What our Studies Showed
This product is currently under investigation and is not approved by the FDA.
Efficacy and safety have not been established.
Two studies were reported in June 2022 by the University of Glasgow.
Goals of the Studies
- Compare plasma levels and diurectic response of subcutaneous infusion of the new formulation with standard furosemide adminstered intravenously (IV) including the following measures:
- Bioavailability (amount of drug that enters the body)
- Pharmacodynamic parameters (action of the drug on the body)
- Diuresis (amount of urine output)
- Natriuresis (amount of sodium excreted in urine)
- Pharmacokinetics (plasma furosemide levels over time)
- Identify any adverse events, including infusion site pain, skin irritation, or device failure associated with the novel treatment.
- Understand patient acceptability of the new treatment
Summary of Results
- The novel subcutaneous furosemide formulation infused over 5 hours resulted in complete bioavailability (amount of drug that enters the body) when compared to the same dose of furosemide administered IV as a single dose.
- Subcutaneous furosemide resulted in similar diuresis (amount of urine output) and natriuresis (amount of sodium excreted) when compared to IV furosemide
- Using the SQF Infusor was feasible and well-tolerated by patients
Details of Results
Bioavailability (amount of drug that enters the body) of subcutaneous infusion versus IV furosemide was 112%.
Furosemide given by single IV bolus dose is rapidly excreted with the first voids and hence the slightly lower number for IV.
Pharmacodynamic parameters describe the action of the drug on the body. The study looked at two related pharmacodynamic parameters.
Subcutaneous furosemide resulted in similar results in terms of diuresis (amount of urine output) and natriuresis (amount of sodium in urine) when compared to IV furosemide. On average subcutaneous furosemide resulted in 3.5L diuresis over 24hrs when compared to 3.0L with IV.
Diuresis is more spread-out with the slow infusion when compared to IV bolus. It starts slightly later but lasts considerably longer. This tempered diuretic was selected to give a patient a more comfortable experience while preserving the full diuretic response.

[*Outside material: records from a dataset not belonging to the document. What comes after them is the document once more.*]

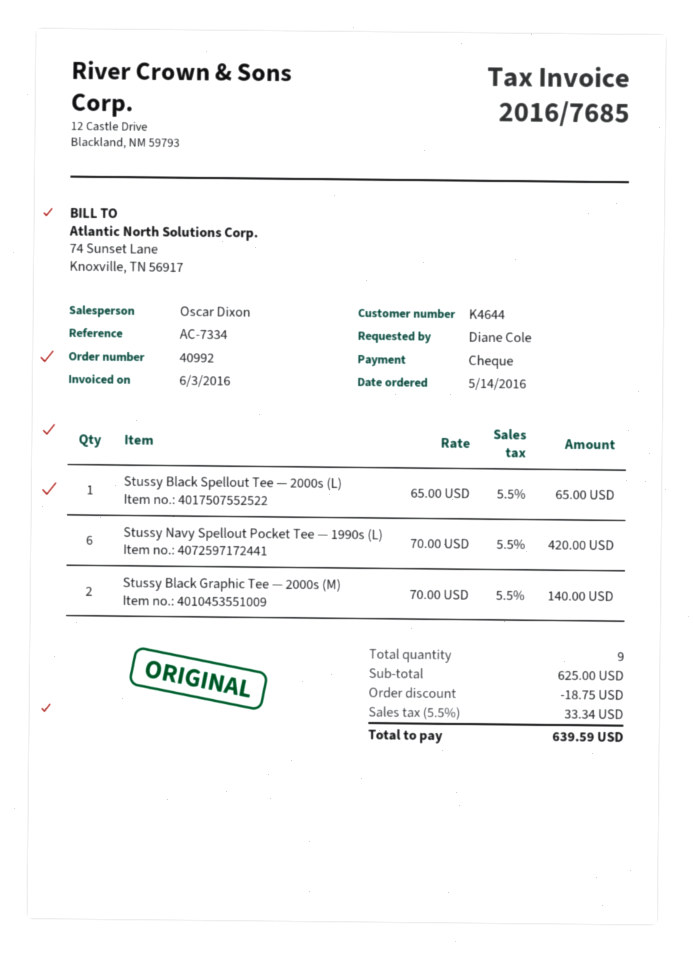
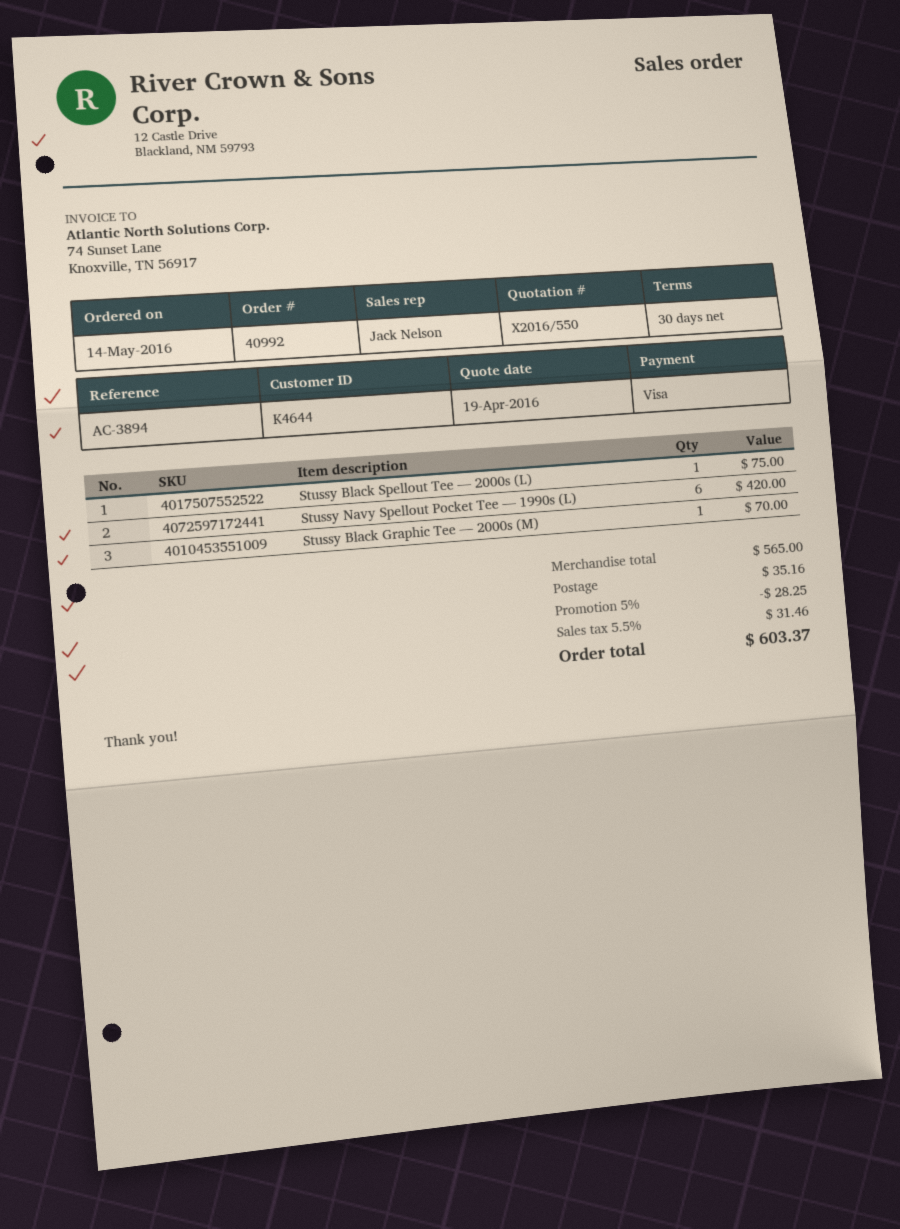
reference: AC-7334 -> AC-3894
sales rep: Oscar Dixon -> Jack Nelson
payment method: cheque -> Visa
Stussy Black Spellout Tee — 2000s (L): 1 for 65.00 -> 1 for 75.00
Stussy Black Graphic Tee — 2000s (M): 2 for 140.00 -> 1 for 70.00
subtotal: 625.00 -> 565.00
discount: 18.75 -> 28.25
shipping: none -> 35.16
tax: 5.5% = 33.34 -> 5.5% = 31.46
total: 639.59 -> 603.37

Diuresis (amount of urine output)
Natriuresis (amount of sodium excreted)
Pharmacokinetics is the activity of drugs in the body over time, including the processes by which drugs are absorbed, distributed in the body, localized in the tissues, and excreted.
The plasma furosemide time curves show the expected differences:
- IV bolus results in a very high peak value that is about 7 times higher than the average maximum level with the 5hr infusion
- Plasma levels with the Infusor reach levels sufficient for diuresis in less than 1hr
- Effective plasma levels are maintained for more than 6 hours
The second study conducted at the University of Glasgow showed that the Infusor in hospitalized heart failure patients performed well. Plasma levels at 1 and 4 hours after start resulted in similar plasma levels as the first study.
This study showed that use of the special Infusor results in furseomide plasma levels sufficient to cause a marked diurectic response in patients with fluid overload.
- Events: No treatment related adverse events were identified.
- Infusion Site Pain: 95% of the participants reported no or minimal pain.
- Skin irritation: 4 out of 20 participants had minor, transient skin reaction.
- Adhesion: The device adhered well in 19 of the 20 participants. One Infusor came loose after approximately 1 hour and 25 mins. This was attributed to profuse sweating which prevents the adhesive from bonding to the skin.
The Infusor was determined to have excellent usability.
The median System Usability Scale score was 99 (where 100 was a maximal score); 14 (70%) participants scored above 85.
This product is currently under investigation and is not approved by the FDA. Efficacy and safety of the new product have not been established.
A large randomised controlled trial, co-sponsored by NHS (National Health Service) and the University of Glasgow was started in Q4 of 2022 in the UK . This trial investigates the effectiveness and safety of use use of the new treatment at home compared to usual care strategy with IV furosemide delivered in hospital. Patients hospitalised with worsening heart failure are randomized shortly after their admission to the novel home-base treatment or usual hospital care.